恋愛と親子愛

気がつけば、もう2月。そして、今年に入って最初のブログの更新です。
『かたちだけの愛』は、お陰様で、たくさんの方に読んでいただき、色々な感想を聞かせていただいてます。
ありがとうございます!
初めての長篇恋愛小説、という謳い文句ですが、作品のテーマは「愛」です。特に、主人公の相良郁哉と叶世久美子(中村久美)との「愛」と、相良とその家族との「愛」は、比重としては、ほぼ同じくらいです。その二つの愛を同時に描きながら、恋愛であれ、親子愛であれ、いずれにも当てはまるような「愛」の定義を考えたかった、というのが、僕の意図でした。


30代半ばの主人公の愛を書こうとした時に、恋愛と親子愛とは、どうしても一緒に扱いたいテーマでした。
親子関係というのは様々で、うまくいっていれば何よりですが、そうでないことも勿論あります。
僕は同世代の人と話していて、うまくいかなかったという思いを抱えている人は、潜在的にかなり多い気がしています。

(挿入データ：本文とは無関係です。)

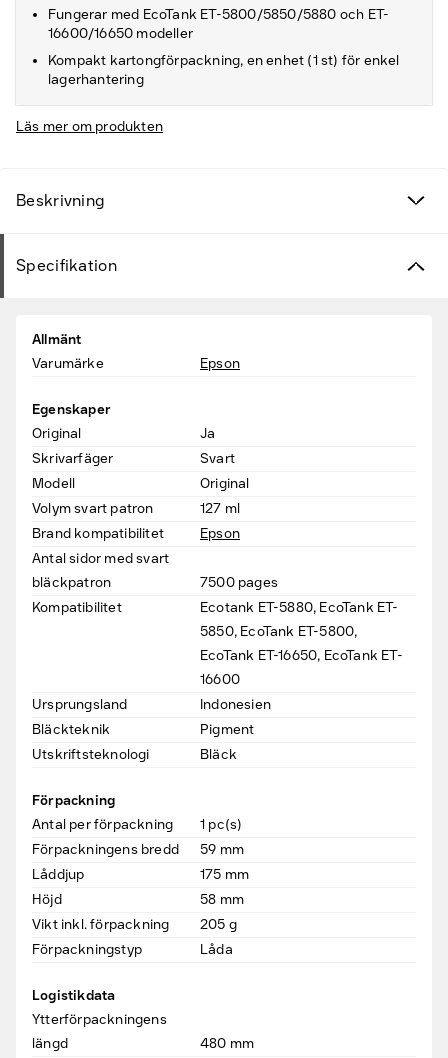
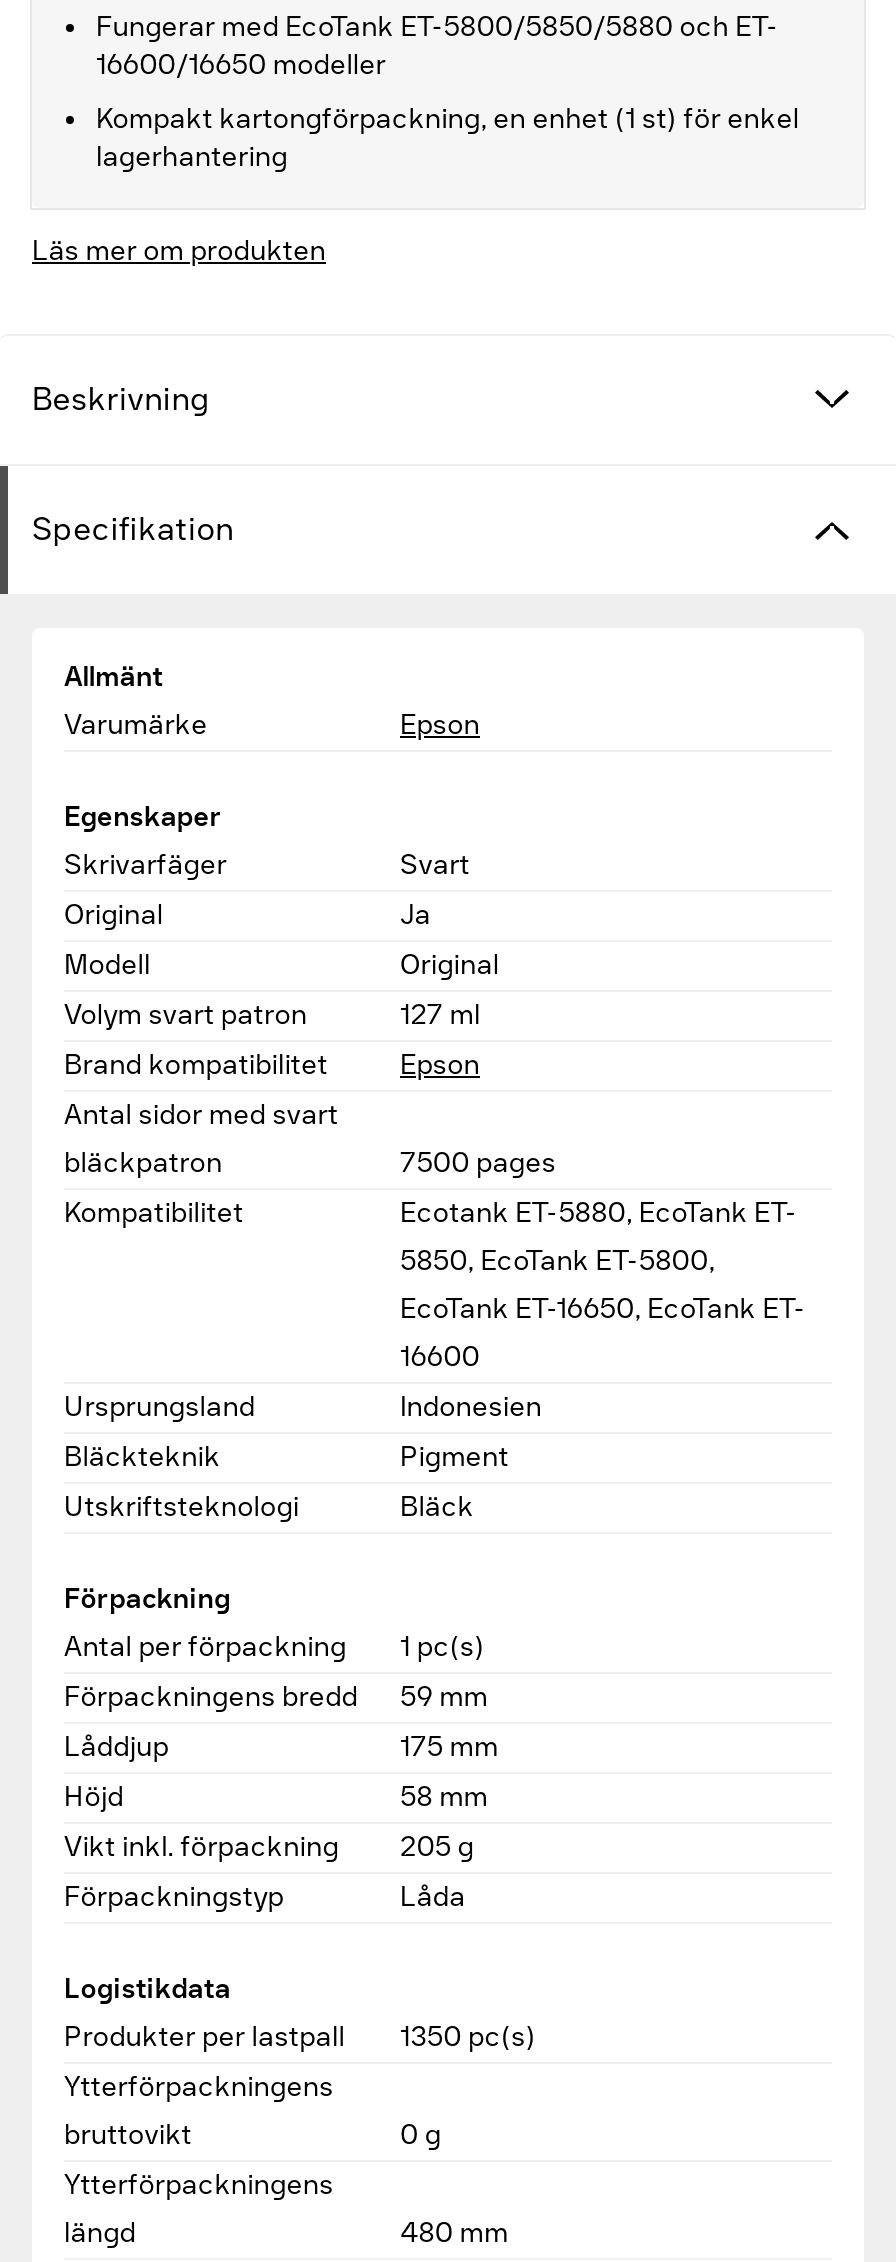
moved [32,450,235,467] -> [64,849,470,883]: Skrivarfäger | Svart
none -> [64,2021,536,2153] Produkter per lastpall | 1350 pc(s) | Ytterförpackningens | bruttovikt | 0 g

多くの人は、それでも普段は何事もなかったかのように生活しています。それはそれとして、自分なりに乗り越えていたり、あるいは本当に忘れていたりします。
それが、30代になって、社会的にも経済的にも、退職する親世代と力関係が逆転し始めると、実家の問題や介護のことなどを巡って、改めて、親と向き合い直さなければならなる。勿論、自分自身が家庭を持って、親の立場になる、ということもあります。
その時に、気にせずにいたはずの子供の頃の記憶が、意外な重さで蘇ってきて、心にわだかまってしまう。こちらがどんなに大人になろうとしても、親の方が理解してくれない、あるいは、昔のことなどすっりかり忘れてしまっている、それで今現在も、うまくいっていない。……
社会的、経済的に、定年を迎える親世代と、実際に立場が入れ替わっていればいいけれど、自分の生活もままならない状態でその年齢を迎えってしまう苦しさもあります。


僕が小説家として、先行世代から譲り受けたものの、まったくピンと来ない主題の一つに、「父殺し」の神話というのがあります。個人的に、僕の場合、父が早世していますから、実感が湧かないというのもありますが、そんな単純な神話では、今の時代、カタルシスを得られないのではないでしょうか。
社会が高齢化していくことはみんな分かってますし、私的にも公的にも、親世代との「和解」は必要です。それが不可能な時には、象徴的な「父殺し」などよりも、関係の切断という選択肢の方が現実的でしょう。
僕は基本的に、子供の側から話を聴いていますし、親の言い分もあると思いますが、いずれにせよ、30代半ばというのは、失われたはずの記憶に、「幻痛」のように見舞われるタイミングなのではないかという気がします。


幼少期の親子関係が、成人後の恋愛観に大きな影響を及ぼす、という話は、実感として分かります。しかし、そこに相互に影響を及ぼし合う「つながり」があるのなら、恋愛がうまくいくことが親子愛を修復させ、親子愛の修復が恋愛をうまくいかせる、という可能性はあるはずです。
そこのところの相関性は、論理的に説明するのが難しく、だからこそ僕は、それを小説を通じてしか表現できないのですが。
今回の小説で一番骨を折ったのは、その複雑な関係の線を、いかにきれいに描くか、というところでした。
一度目に読んだ時には、恋愛やデザインの話が目についたけど、二度目に読んだ時には、親子の話が心に残ったという感想を多く耳にしました。それは、作者にとってすごく嬉しいことです。


無論、大人の恋愛の問題が、何でも幼少期の親子関係に帰せられるわけもなく、久美子の家族の方は、むしろ至って平穏です。彼女の問題は、むしろ彼女という人間の「かたち」そのものです。